These days the Armenian genocide is back on the news thanks to the law passed by the French Senate criminalising its denial (see, for instance, http://www.bbc.co.uk/news/world-europe-16677986). This law, proposed by Sarkozy’s party and sanctioned by him as President, is quite similar to the corresponding German law that makes it a criminal offence to deny the Jewish Holocaust. Sarkozy is himself of Jewish descent, which might have something to do with the passing of this law; the Turkish government, however, attributes it to the electoral interests vested on the 500,000 million French citizens of Armenian descent living now in France. The Turks have threatened to sever their many business and political ties with France, and have angrily argued that France should acknowledge the genocide committed in Algeria before accusing innocent nations of false crimes.

As happens, I’m supervising a PhD dissertation in Comparative Literature on the literary representations of the Armenian genocide in novels written in three different languages: Franz Werfel’s The Forty Days of Musa Dagh (1933, German); Antonia Arslan’s Skylark Farm (2004, Italian) and Gonzalo Hernández Guarch’s El árbol armenio (2002, no English translation). As a result of doing research connected with the First World War, I realised the Holocaust had much to do with it, particularly as regards the implementation of technology to eliminate great masses of human bodies and the rise of Nazism (marked partly by Hitler’s experiences in the trenches). I spent quite a while reading and reading about the Jewish Holocaust –I still do– in particular in relation to its representation in popular American texts (like the film Schindler’s List or the TV series Holocaust). When, out of the blue, this Armenian doctoral student, Anna Manukyan, emailed the Department asking for help I volunteered. I’m learning so much more than she…

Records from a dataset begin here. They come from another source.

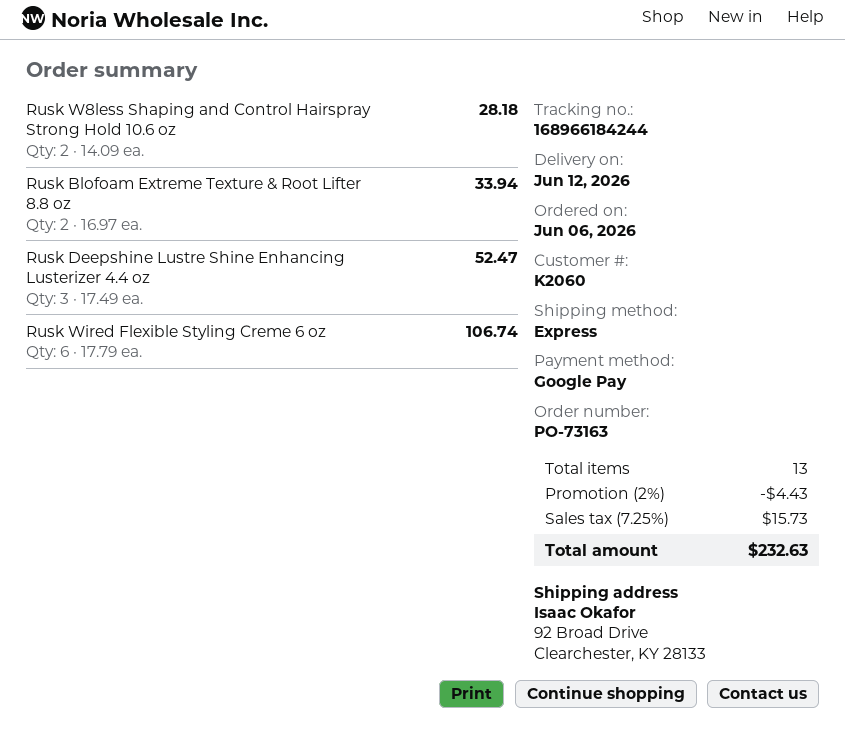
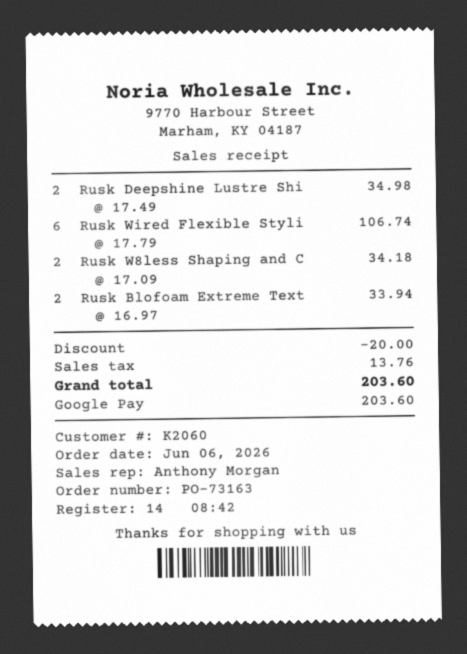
Rusk W8less Shaping and Control Hairspray Strong Hold 10.6 oz: 2 x 14.09 = 28.18 -> 2 x 17.09 = 34.18
Rusk Deepshine Lustre Shine Enhancing Lusterizer 4.4 oz: 3 x 17.49 = 52.47 -> 2 x 17.49 = 34.98
discount: 4.43 -> 20.00
tax: 15.73 -> 13.76
total: 232.63 -> 203.60

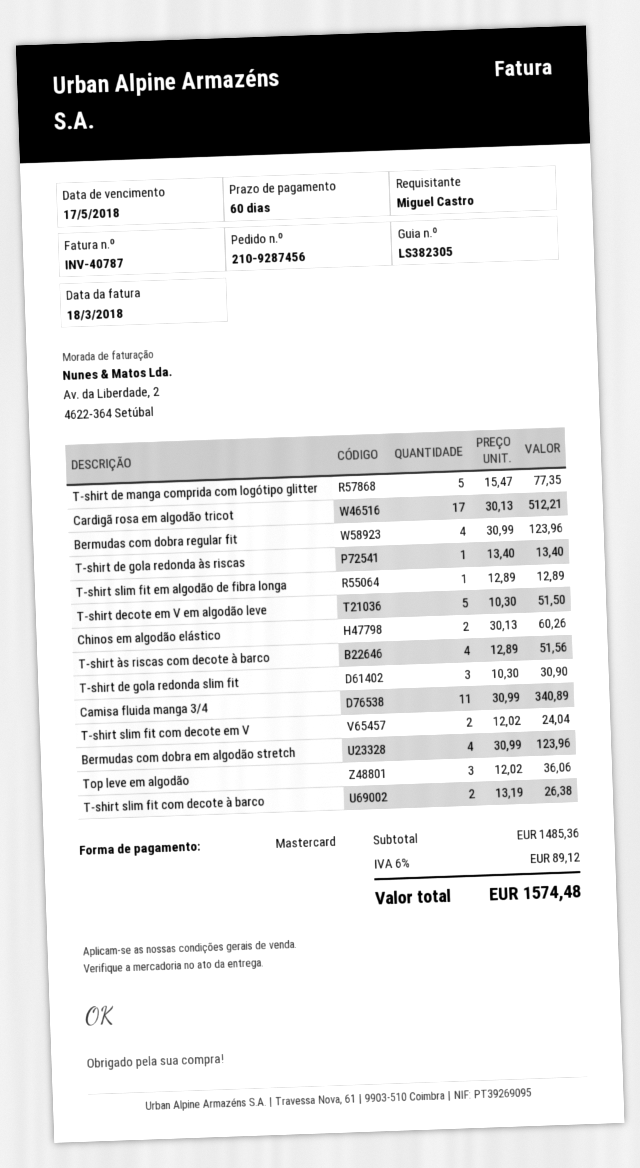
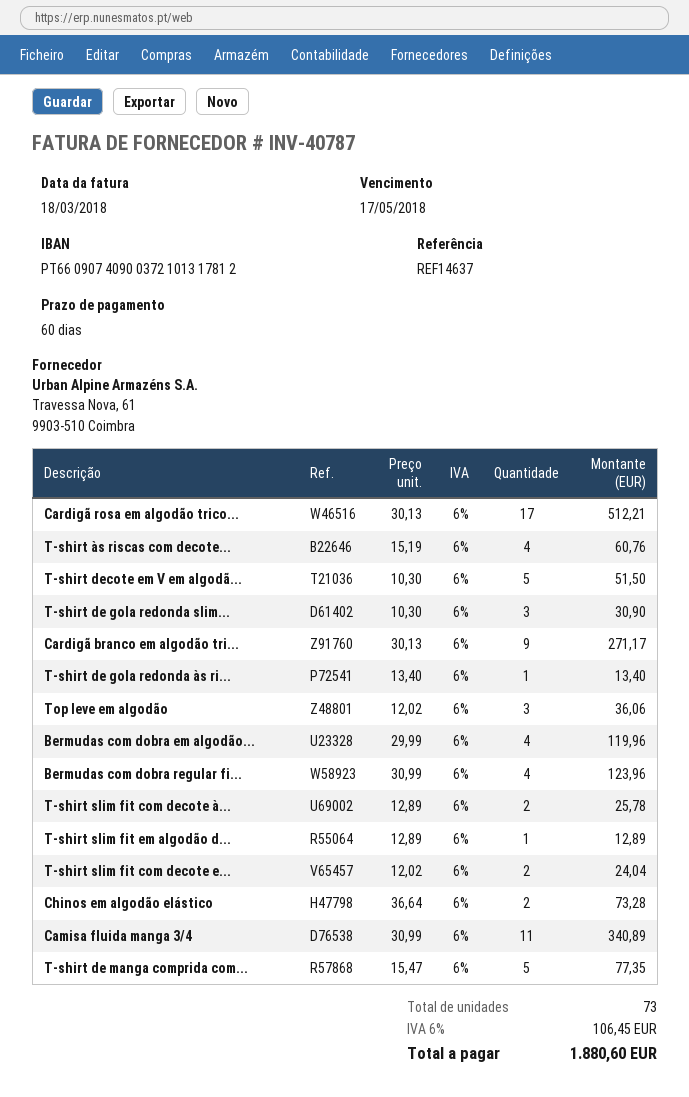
Chinos em algodão elástico: 2 x 30.13 = 60.26 -> 2 x 36.64 = 73.28
T-shirt às riscas com decote à barco: 4 x 12.89 = 51.56 -> 4 x 15.19 = 60.76
Bermudas com dobra em algodão stretch: 4 x 30.99 = 123.96 -> 4 x 29.99 = 119.96
T-shirt slim fit com decote à barco: 2 x 13.19 = 26.38 -> 2 x 12.89 = 25.78
Cardigã branco em algodão tri...: none -> 9 x 30.13 = 271.17
tax: 6% = 89.12 -> 6% = 106.45
total: 1574.48 -> 1880.60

My position on the Armenian genocide is very simple: it happened, it must be acknowledged. Just like the Jewish Holocaust it was carried out under cover of a major world war but it was not part of the war. Those responsible for it in Turkey are NOT all the Turks and I believe that the drama of its denial will only end when the Turkey Government realises that they should draw a very clear line separating modern Turkey from the excesses committed by the Young Turks’ party almost a 100 years ago. The Germans did that and although the whole nation asked for forgiveness, it’s clear to everyone (I hope) that the Nazis were to blame, not every single German down until our days. Likewise, Spain has much to atone for in relation to the multiple genocides committed in South America and I think it’s about time we ask publicly for pardon. The genocide committed by Franco’s regime on the Civil War’s Red losers is, of course, so impossible to acknowledge that Judge Garzón is now being tried for attempting to investigate it. I do understand Turkey’s chagrin, fear and mistrust at being asked to declare their guilt over such horror but it must be acknowledged. Same regarding the French and Algeria, and a long, sad etc. all over the world.

Read The Forty Days of Musa Dagh, please. Werfel was an Austro-Bohemian Jew –a colleague of another illustrious Franz, Kafka– who found in the Armenian genocide the perfect example to warn all European Jews of what might soon happen. 1933, when the book was published, was the year of Hitler’s rise to power; 1935 saw the passing of the Nuremberg Laws. Fancy Werfel touring Germany, as he did, to unmask the already forgotten reality of the Armenian tragedy, which he knew first hand from a journey to the Middle East in which he met a handful of survivors. He had to flee Europe, sure enough, chased by the Nazis, and find refuge in the USA. His novel was at the time an immense best-seller –criticised as anti-Turkish propaganda. It’s an immense work, not only because of its length (800 to 900 pages, depending on the edition), but also because of the intensity of the events it narrates. I was really astonished by its classic literary quality and disappointed that a novel like this one is not hailed as a major work. Excuse my ignorance, but I had never heard of it. Ironically, Amazon.co.uk has no copies available of The Forty Days of Musa Dagh but it still offers Werfel’s other best-seller, written after an emotional visit to Lourdes, The Song of Bernadette (1941). The excellent Spanish translation (Losada, 2003), which I read, is, fortunately, available.

I forgot to say that the Armenian genocide was so savage that the German military officers working then in Turkey (Germany and the Ottoman Empire were allies during World War I), were appalled. The motivation, by the way, was partly ethnic and partly religious, as the Armenians are Christians. I never thought I would write this but the Jewish Holocaust was more humane (my God!), with the Nazis struggling to find the fastest, most effective method to eliminate the victims (hence Zyklon-B). In contrast, the Armenians were rounded up by paramilitary forces of dubious composition, forced to leave their homes taking roads leading nowhere, and left to die after being abused and starved. Most Armenian women were, besides, raped.

I always wonder where the genocide deniers of any kind think the missing millions have gone to. 2015, just around the corner, marks the hundredth anniversary of the violent vanishing of 1,5 million human beings. Let’s hope that by then this loss is no longer denied for the sake of the Armenian nation and for all our sakes.